O mercado de crédito privado atravessou um dos períodos mais desafiadores dos últimos tempos em fevereiro de 2026. A combinação de juros elevados no Brasil, incertezas externas associadas a conflitos geopolíticos e eventos corporativos específicos resultou em forte volatilidade e remarcações expressivas de ativos, afetando o desempenho de fundos de crédito e previdência em toda a indústria.

Nesse ambiente adverso, os fundos de crédito privado do Banco Safra se diferenciaram ao preservar desempenho próximo ao CDI, evidenciando uma estratégia mais defensiva e um processo rigoroso de análise de risco que vinha sendo reforçado desde o segundo semestre de 2025.

Um mês marcado por remarcações e estresse de crédito

Fevereiro foi caracterizado por ajustes relevantes de preços em debêntures e outros instrumentos de crédito privado, com destaque para emissores como:

Raízen (RAIZ4)

Hapvida (HAPV3)

CSN (CSNA3)

GPA (PCAR3)

Braskem (BRKM5)

Light (LIGT3)

Em alguns casos, as remarcações chegaram a níveis associados a eventos de default, ampliando a dispersão de resultados entre os fundos do mercado.

A principal remarcação do período esteve associada à Raízen, enquanto casos como Elfa e Kora foram tratados pelo mercado em patamares mais críticos de crédito. Fundos com maior exposição a esses emissores registraram desempenho significativamente inferior ao CDI, com retornos variando entre 60% e 90% do índice no mês.

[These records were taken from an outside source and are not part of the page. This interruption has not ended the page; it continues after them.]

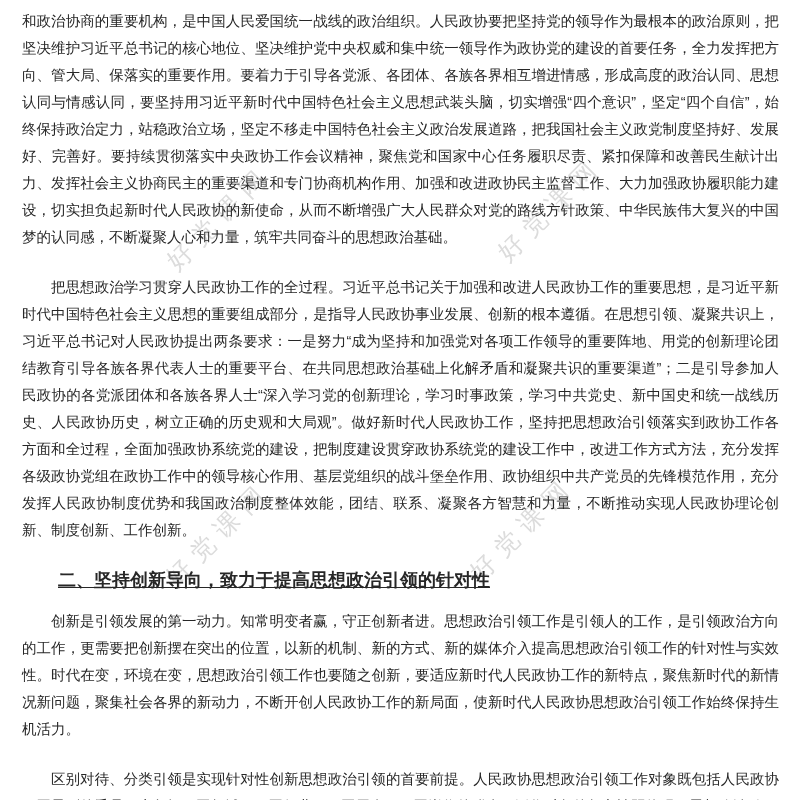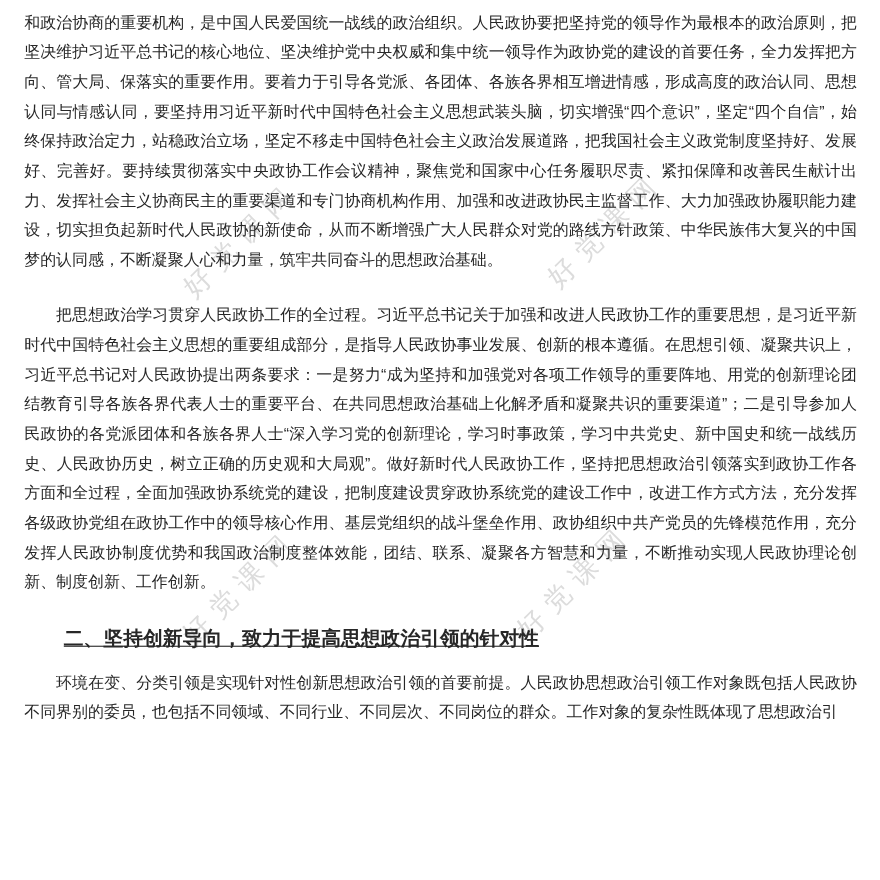--- a/index.html
+++ b/index.html
@@ -83,19 +83,22 @@
     <p class="continuation">
       <span>和政治协商的重要机构，是中国人民爱国统一战线的政治组织。人民政协要把坚持党的领导作为最根本的政治原则，把坚决维护习近平总书记的核心地位、坚决维护党中央权威和集中统一领导作为政协党的建设的首要任务，全力发挥把方向、管大局、保落实的重要作用。要着力于引导各党派、各团体、各族各界相互增进情感，形成高度的政治认同、思想认同与情感认同，要坚持用习近平新时代中国特色社会主义思想武装头脑，切实增强“四个意识”，坚定“四个自信”，始终保持政治定力，站稳政治立场，坚定不移走中国特色社会主义政治发展道路，把我国社会主义政党制度坚持好、发展好、完善好。要持续贯彻落实中央政协工作会议精神，聚焦党和国家中心任务履职尽责、紧扣保障和改善民生献计出力、发挥社会主义协商民主的重要渠道和专门协商机构作用、加强和改进政协民主监督工作、大力加强政协履职能力建设，切实担负起新时代人民政协的新使命，从而不断增强广大人民群众对党的路线方针政策、中华民族伟大复兴的中国梦的认同感，不断凝聚人心和力量，筑牢共同奋斗的思想政治基础。</span>
     </p>
 
     <p>
       <strong>把思想政治学习贯穿人民政协工作的全过程。</strong><span>习近平总书记关于加强和改进人民政协工作的重要思想，是习近平新时代中国特色社会主义思想的重要组成部分，是指导人民政协事业发展、创新的根本遵循。在思想引领、凝聚共识上，习近平总书记对人民政协提出两条要求：一是努力“成为坚持和加强党对各项工作领导的重要阵地、用党的创新理论团结教育引导各族各界代表人士的重要平台、在共同思想政治基础上化解矛盾和凝聚共识的重要渠道”；二是引导参加人民政协的各党派团体和各族各界人士“深入学习党的创新理论，学习时事政策，学习中共党史、新中国史和统一战线历史、人民政协历史，树立正确的历史观和大局观”。做好新时代人民政协工作，坚持把思想政治引领落实到政协工作各方面和全过程，全面加强政协系统党的建设，把制度建设贯穿政协系统党的建设工作中，改进工作方式方法，充分发挥各级政协党组在政协工作中的领导核心作用、基层党组织的战斗堡垒作用、政协组织中共产党员的先锋模范作用，充分发挥人民政协制度优势和我国政治制度整体效能，团结、联系、凝聚各方智慧和力量，不断推动实现人民政协理论创新、制度创新、工作创新。</span>
     </p>
 
     <h2>二、坚持创新导向，致力于提高思想政治引领的针对性</h2>
 
+    <p>
+      <span>创新是引领发展的第一动力。知常明变者赢，守正创新者进。思想政治引领工作是引领人的工作，是引领政治方向的工作，更需要把创新摆在突出的位置，以新的机制、新的方式、新的媒体介入提高思想政治引领工作的针对性与实效性。时代在变，环境在变，思想政治引领工作也要随之创新，要适应新时代人民政协工作的新特点，聚焦新时代的新情况新问题，聚集社会各界的新动力，不断开创人民政协工作的新局面，使新时代人民政协思想政治引领工作始终保持生机活力。</span>
+    </p>
 
     <p>
-      <strong>环境在变、分类引领是实现针对性创新思想政治引领的首要前提。</strong><span>人民政协思想政治引领工作对象既包括人民政协不同界别的委员，也包括不同领域、不同行业、不同层次、不同岗位的群众。工作对象的复杂性既体现了思想政治引</span>
+      <strong>区别对待、分类引领是实现针对性创新思想政治引领的首要前提。</strong><span>人民政协思想政治引领工作对象既包括人民政协不同界别的委员，也包括不同领域、不同行业、不同层次、不同岗位的群众。工作对象的复杂性既体现了思想政治引</span>
     </p>
 
   </div>
 </div>
 
 </body></html>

Exposição seletiva como diferencial competitivo

Os fundos geridos pelo Banco Safra não apresentavam exposição relevante aos papéis que sofreram as maiores remarcações, como Raízen, Hapvida, Braskem e CSN. Essa postura reflete um processo de análise minuciosa dos ativos, com foco na qualidade de crédito, estrutura de garantias e resiliência financeira dos emissores.

Segundo a estratégia delineada pelo Safra, o reforço dessa abordagem mais conservadora ao longo do segundo semestre de 2025 teve como objetivo preparar as carteiras para um cenário de maior estresse — movimento que se mostrou acertado diante dos eventos recentes.

Fundos Safra superam o CDI em fevereiro

Mesmo em um mês volátil, os principais fundos de crédito privado do Safra entregaram retornos próximos ou acima do CDI, destacando-se frente à concorrência.

Enquanto isso, fundos concorrentes relevantes ficaram bem abaixo do índice de referência, refletindo maior sensibilidade às remarcações ocorridas no período.

Previdência também mostra resiliência

O mesmo padrão de resiliência foi observado nos fundos de previdência com foco em crédito privado. As estratégias do Safra mantiveram desempenho próximo ao CDI, contrastando com a maior volatilidade observada em produtos concorrentes com exposição a emissores problemáticos.

Em contraste, fundos de mercado com exposição a Raízen, Hapvida, CSN e Braskem — como produtos das casas Itaú, JGP, ARX, SPX e Absolute — sofreram impactos mais significativos.

Segurança como eixo central da estratégia

O desempenho observado em fevereiro reforça o compromisso histórico do Banco Safra com a segurança das carteiras recomendadas. A instituição mantém um processo rigoroso de análise de crédito, acompanhamento contínuo dos emissores e disciplina na construção de portfólios, o que se reflete em um histórico sem eventos de default em seus fundos de crédito privado.

Em um ambiente em que o risco voltou ao centro das decisões de investimento, a experiência recente evidencia que a preservação de capital e a consistência de resultados tendem a se sobrepor à busca por retornos marginais adicionais.